WILLIAMSBURG, Va. (AP) - Three weeks before Election Day, President Barack Obama on Monday embraced the economic record many Republicans say is his biggest weakness.
The president's first act in this critical campaign week was to announce a new battleground state advertisement featuring voters discussing the ways their economic conditions have improved during his term. The ad was hitting the airwaves as Obama and Republican challenger Mitt Romney huddled in intense preparation for their second debate as polls show a closely fought campaign.
"This race is tied," Obama said in an appeal to supporters asking them to donate at least $5 to his re-election effort. He promised to be "fighting" for the election on the debate stage tonight - something many of his supporters thought he did too little of in his first face-off with Romney.

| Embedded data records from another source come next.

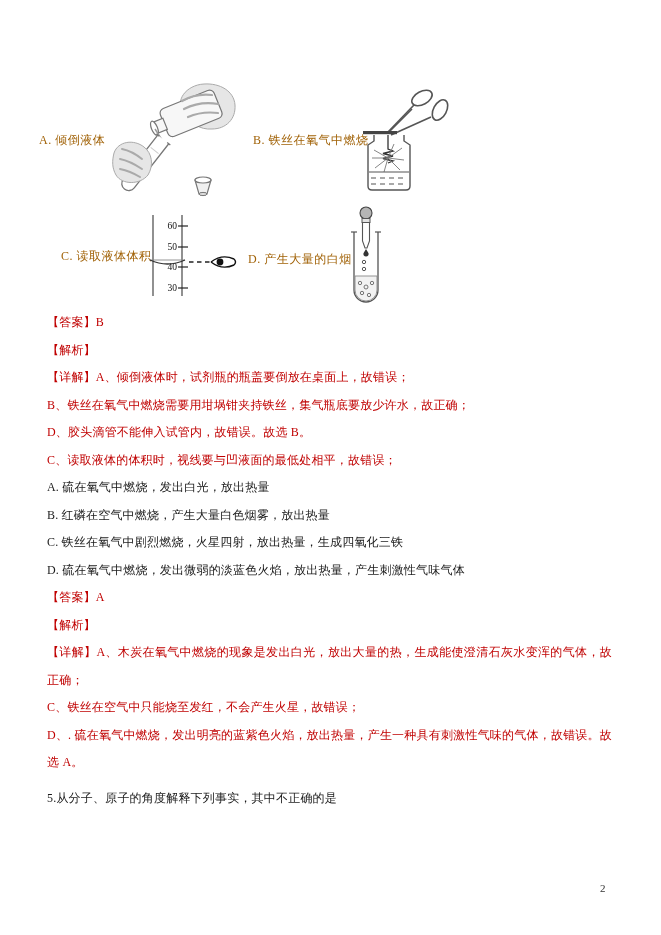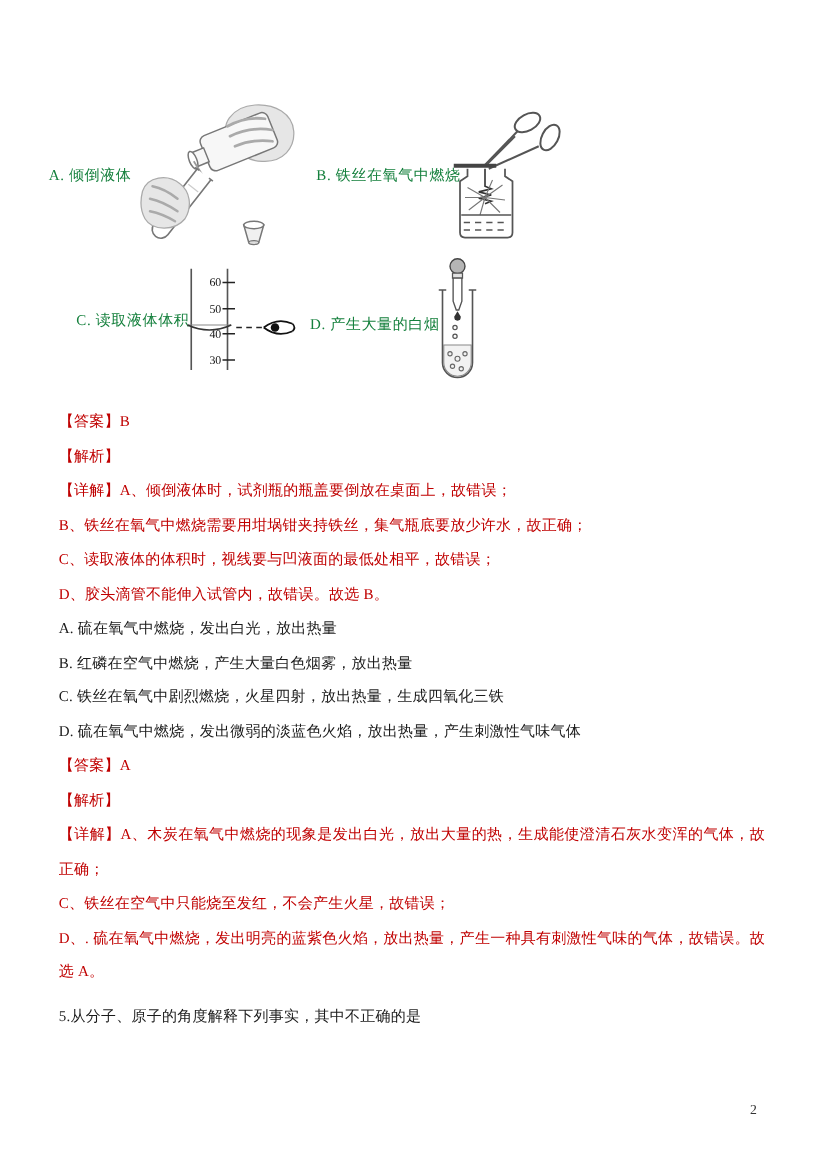--- a/index.html
+++ b/index.html
@@ -7,28 +7,28 @@
     position:relative;
     width:661px;height:935px;
     background:#ffffff;
     font-family:"Liberation Serif","DejaVu Serif",serif;
     color:#1a1a1a;
     overflow:hidden;
   }
   .fig-label{
     position:absolute;
     font-size:12px;
-    color:#15803d;
+    color:#a16207;
     white-space:nowrap;
     letter-spacing:.5px;
   }
   .illus{position:absolute;}
   .textcol{
     position:absolute;
-    left:47px;top:324px;width:565px;
+    left:47px;top:309px;width:565px;
     font-size:12px;
   }
   .textcol p{
     margin:0;
     line-height:27.5px;
     text-align:justify;
     letter-spacing:.2px;
   }
   .red{color:#c00000;}
   .black{color:#1a1a1a;}
@@ -165,22 +165,22 @@
       <circle cx="15" cy="56" r="1.7" fill="none" stroke="#555" stroke-width="1"></circle>
       <circle cx="15" cy="63" r="1.7" fill="none" stroke="#555" stroke-width="1"></circle>
     </g>
   </svg>
 
   <div class="textcol">
     <p class="red">【答案】B</p>
     <p class="red">【解析】</p>
     <p class="red">【详解】A、倾倒液体时，试剂瓶的瓶盖要倒放在桌面上，故错误；</p>
     <p class="red">B、铁丝在氧气中燃烧需要用坩埚钳夹持铁丝，集气瓶底要放少许水，故正确；</p>
+    <p class="red">D、胶头滴管不能伸入试管内，故错误。故选 B。</p>
     <p class="red">C、读取液体的体积时，视线要与凹液面的最低处相平，故错误；</p>
-    <p class="red">D、胶头滴管不能伸入试管内，故错误。故选 B。</p>
 
     <p class="black">A. 硫在氧气中燃烧，发出白光，放出热量</p>
     <p class="black">B. 红磷在空气中燃烧，产生大量白色烟雾，放出热量</p>
     <p class="black">C. 铁丝在氧气中剧烈燃烧，火星四射，放出热量，生成四氧化三铁</p>
     <p class="black">D. 硫在氧气中燃烧，发出微弱的淡蓝色火焰，放出热量，产生刺激性气味气体</p>
 
     <p class="red">【答案】A</p>
     <p class="red">【解析】</p>
     <p class="red">【详解】A、木炭在氧气中燃烧的现象是发出白光，放出大量的热，生成能使澄清石灰水变浑的气体，故正确；</p>
     <p class="red">C、铁丝在空气中只能烧至发红，不会产生火星，故错误；</p>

A worker looks out from a cut-out in the set Monday as stand-ins for the candidates run through a rehearsal ahead of tonight’s presidential debate at Hofstra University in Hempstead, N.Y.
Early voting is under way in dozens of states, giving the candidates little chance to recover from any slip-ups that come in these final days. Obama has been trying to get his supporters to lock in their choice now, and his campaign announced Monday that he and his wife, Michelle, would become the first president and first lady to cast their ballots early.
Obama planned to vote early during a visit to his home state of Illinois next week, while Michelle Obama told a rally in Delaware, Ohio, that she dropped her absentee ballot in the mail Monday. "For me, it was Election Day," she said.
Obama's campaign aides say they are encouraged by a few public and private surveys showing voters growing more confident about the direction of the economy. Those trends are behind the new ad the campaign is running in Colorado, Iowa, Nevada and Virginia.
"Stick with this guy," a gravelly voiced man says at the end of the commercial in a point Obama hopes wavering voters will embrace. A second ad targeted at Ohio voters features former astronaut and Sen. John Glenn touting Obama's character and economic record.
Aides argue that some voters got a psychological boost when the unemployment rate fell below 8 percent last month for the first time since Obama's inauguration. But the campaign says it puts more stock in economic indicators showing an increase in consumer confidence and retail spending, which indicate shifts in voter behavior.
Still, with millions of Americans still out of work, the campaign is trying to walk a fine line between touting economic gains and acknowledging that many voters are still struggling.
No president since World War II has won re-election with the unemployment rate above 7.3 percent.
GOP vice presidential nominee Paul Ryan lambasted Obama's handling of the deficit during an appearance Monday in Ryan's home state of Wisconsin. He pointed to a digital scoreboard his campaign set up at the far end of Carroll University's field house that tracked the growth of the nation's deficit in real time.
"Look at how fast those numbers are running," Ryan said. "We know without a shred of doubt that we have consigned the next generation to this path of debt."
He acknowledged that Obama inherited "a tough situation" when he took office but argued the president has only made things worse. He touted Romney's plan to cut taxes by 20 percent across the board as the path back to economic growth.
Obama campaign spokeswoman Jennifer Psaki said the president would seek to run on his economic record, not away from it, during Tuesday's debate.
"He would be happy to spend the entire debate talking about their visions for the middle class," Psaki told reporters gathered in Williamsburg, Va., where Obama and his advisers were in the midst of an intense, three-day "debate camp" at a posh golf resort.
Obama's campaign, seeking to rebound from a dismal first debate, promised a more energetic president would take the stage today at Hofstra University in Hempstead, N.Y. Romney's team aimed to build on a commanding opening debate performance.